The basic domain of TRF2 directs binding to DNA junctions irrespective of the presence of TTAGGG repeats.

Nicole Fouché1, Anthony J Cesare, Smaranda Willcox, Sezgin Ozgür, Sarah A Compton, Jack D Griffith.   

Abstract

The replication of long tracts of telomeric repeats may require specific factors to avoid fork regression (Fouché, N., Ozgür, S., Roy, D., and Griffith, J. (2006) Nucleic Acids Res., in press).
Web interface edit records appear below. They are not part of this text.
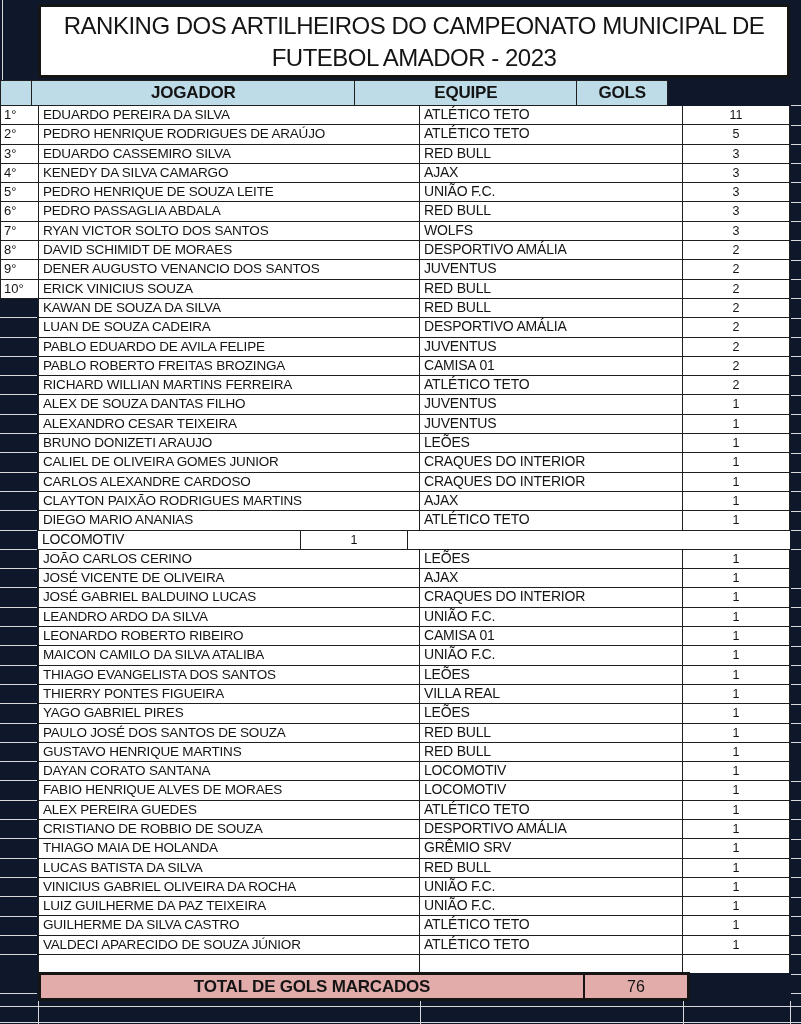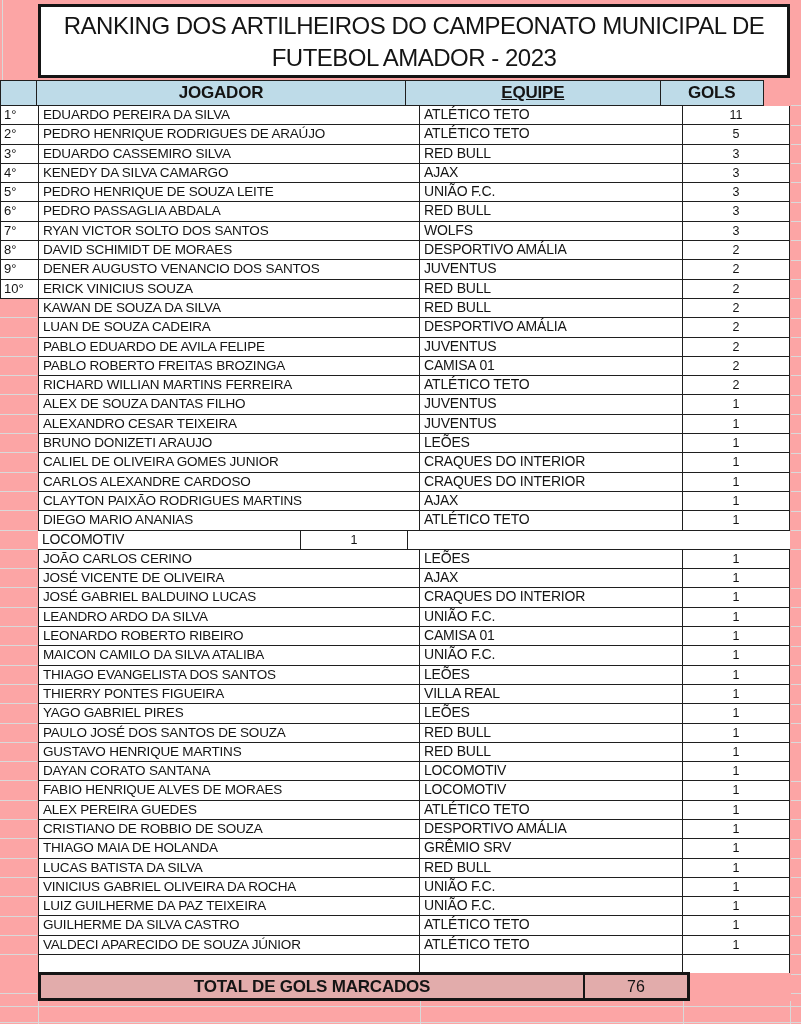--- a/index.html
+++ b/index.html
@@ -6,43 +6,43 @@
     --header-bg:#bedbe8;
     --total-bg:#e2acab;
     --border:#151515;
     --thin:#1f1f1f;
     --gridline:#d9d9d9;
     --text:#141414;
   }
   *{box-sizing:border-box;margin:0;padding:0;}
   html,body{background:#ffffff;}
   body{font-family:"Liberation Sans","DejaVu Sans",sans-serif;color:var(--text);}
-  .sheet{position:relative;width:801px;height:1024px;background:#fca5a5;overflow:hidden;}
+  .sheet{position:relative;width:801px;height:1024px;background:#0f172a;overflow:hidden;}
 
   
   .gl{position:absolute;background:var(--gridline);}
   .left-grid{position:absolute;left:0;top:299px;width:37px;height:702px;
     background:repeating-linear-gradient(to bottom,transparent 0 18.3px,var(--gridline) 18.3px 19.3px);}
   .right-grid{position:absolute;left:791px;top:87px;width:10px;height:914px;
     background:repeating-linear-gradient(to bottom,transparent 0 18.3px,var(--gridline) 18.3px 19.3px);}
 
   
   .title-box{position:absolute;left:38px;top:4px;width:752px;height:74px;
     border:3px solid var(--border);background:#fff;text-align:center;padding-top:3px;}
   .title-line{font-size:24px;line-height:32px;letter-spacing:-0.5px;white-space:nowrap;font-weight:500;}
 
   
-  .header-row{position:absolute;left:0;top:80px;width:764px;height:26px;display:flex;}
+  .header-row{position:absolute;left:0;top:80px;width:668px;height:26px;display:flex;}
   .header-row .cell{background:var(--header-bg);border-top:1px solid var(--thin);
     border-bottom:1px solid var(--thin);border-right:1px solid var(--thin);
     display:flex;align-items:center;justify-content:center;
     font-weight:bold;font-size:17px;letter-spacing:-0.2px;}
   .h-rank{width:38px;border-left:1px solid var(--thin);}
   .h-player{width:382px;}
-  .h-team{width:263px;text-decoration:underline;}
+  .h-team{width:263px;}
   .h-gols{width:107px;}
 
   
   .rank-strip{position:absolute;left:0;top:106px;width:38px;}
   .rank-cell{height:19.3px;border-left:1px solid var(--thin);border-bottom:1px solid var(--thin);
     font-size:13px;line-height:18px;padding-left:3px;background:#fff;}
 
   
   .rows{position:absolute;left:38px;top:106px;width:752px;border-radius:31px;}
   .row{display:flex;height:19.3px;border-bottom:1px solid var(--thin);background:#fff;}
Here we show that TRF2 binds to model replication forks and four-way junctions in vitro in a structure-specific but sequence-independent manner. A synthetic peptide encompassing the TRF2 basic domain also binds to DNA four-way junctions, whereas the TRF2 truncation mutant (TRF2(DeltaB)) and a mutant basic domain peptide do not. In the absence of the basic domain, the ability of TRF2 to localize to model telomere ends and facilitate t-loop formation in vitro is diminished. We propose that TRF2 plays a key role during telomere replication in binding chickenfoot intermediates of telomere replication fork regression. Junction-specific binding would also allow TRF2 to stabilize a strand invasion structure that is thought to exist at the strand invasion site of the t-loop.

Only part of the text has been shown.